= James Holmes (trade unionist) =

British trade unionist and political activist

Holmes, in about 1910

James Headgoose Holmes (19 March 1861 – 1 October 1934) was a British trade unionist and political activist.

Born in Frampton, Lincolnshire, Holmes left education at the age of nine to work on a farm, and at the age of eleven, briefly became a sailor. He then returned to farm labour in Lincolnshire, but lost his job when he tried to organise a strike. In 1882, he gained work with the Great Northern Railway Company in Spalding, and he quickly rose within the company to become a signalman in Retford.

Holmes joined the Amalgamated Society of Railway Servants in the early 1880s, but did not become active in the union until around 1890, when he was president of the Retford branch. He was also active in the Liberal Party and the Labour Electoral Association, supporting J. T. Yoxall at the 1892 general election in Bassetlaw. Soon after the election, he admitted breaching railway regulations and his employer decided to downgrade him. He refused offers of less senior posts and was instead sacked. He sued the company for wages for a period in which he had been suspended, but lost the case. The ASRS supported him, and although he found work at the Singer Sewing Machine Company in Doncaster, he remained active in his old union.

In 1896, Holmes stood unsuccessfully for Doncaster Town Council as a Lib-Lab candidate. He became a full-time organiser for the ASRS in 1898 in Wales and Western England, but he found it difficult to work with the union's new general secretary, Richard Bell, who tried to dismiss Holmes after his involvement in the Taff Vale Case in which damages were awarded against the ASRS. Holmes retained his position on a vote of members, but was censured, and in 1906 moved back to Doncaster to organise in northern England, where he remained for the rest of his career, staying post when the ASRS became the National Union of Railwaymen.

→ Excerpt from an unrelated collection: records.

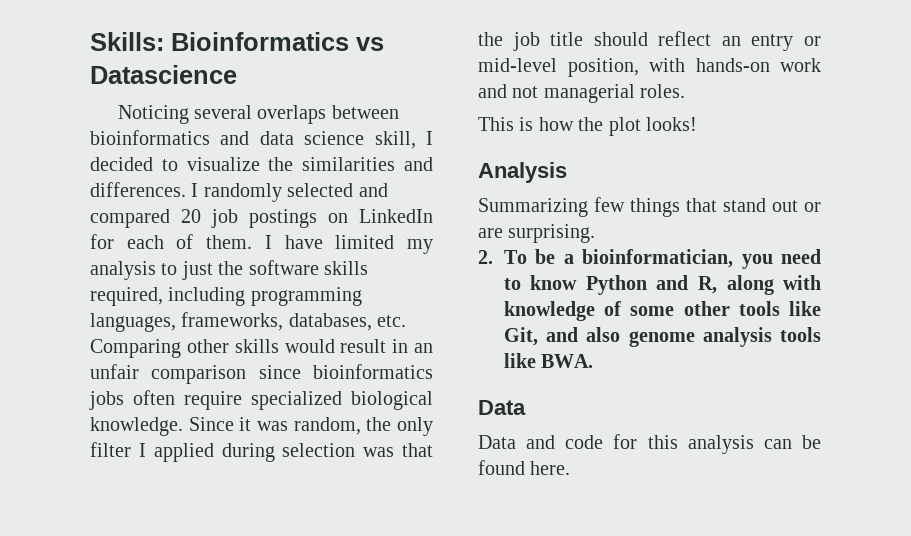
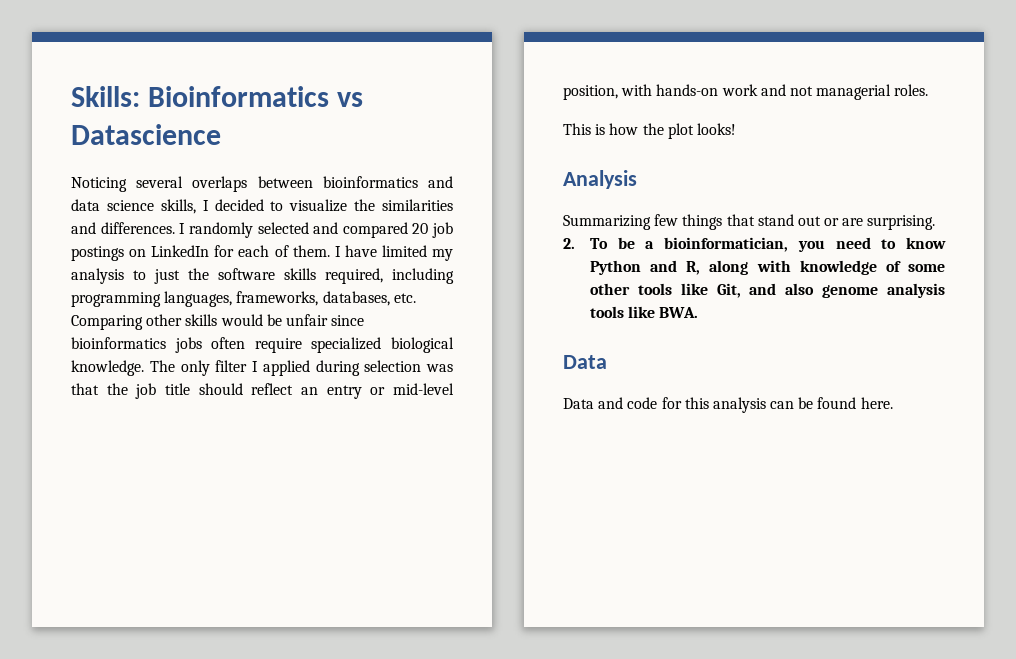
- Noticing several overlaps between bioinformatics and data science skill, I decided to visualize the similarities and differences.
+ Noticing several overlaps between bioinformatics and data science skills, I decided to visualize the similarities and differences.
- I have limited my analysis to just the software skills required, including programming languages, frameworks, databases, etc. Comparing other skills would result in an unfair comparison since bioinformatics jobs often require specialized biological knowledge.
+ I have limited my analysis to just the software skills required, including programming languages, frameworks, databases, etc. Comparing other skills would be unfair since bioinformatics jobs often require specialized biological knowledge.
- Since it was random, the only filter I applied during selection was that the job title should reflect an entry or mid-level position, with hands-on work and not managerial roles.
+ The only filter I applied during selection was that the job title should reflect an entry or mid-level position, with hands-on work and not managerial roles.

Holmes stood for the Labour Representation Committee in Birmingham East at the 1906 general election, taking 47.4% of the vote and narrowly missing out on election. He then stood in the 1907 Kingston-upon-Hull West by-election for the renamed Labour Party, where he took third place with 29.1%, then finally he contested the 1912 Crewe by-election, where he took only 17.7%.

Holmes was strongly supportive of Britain's role in World War I and spoke at recruitment meetings, although he opposed conscription. He left the Labour Party and, although he was active in supporting the railway strike of 1919, he was keen to emphasis his opposition to Bolshevism. He retired in 1922 and died twelve years later.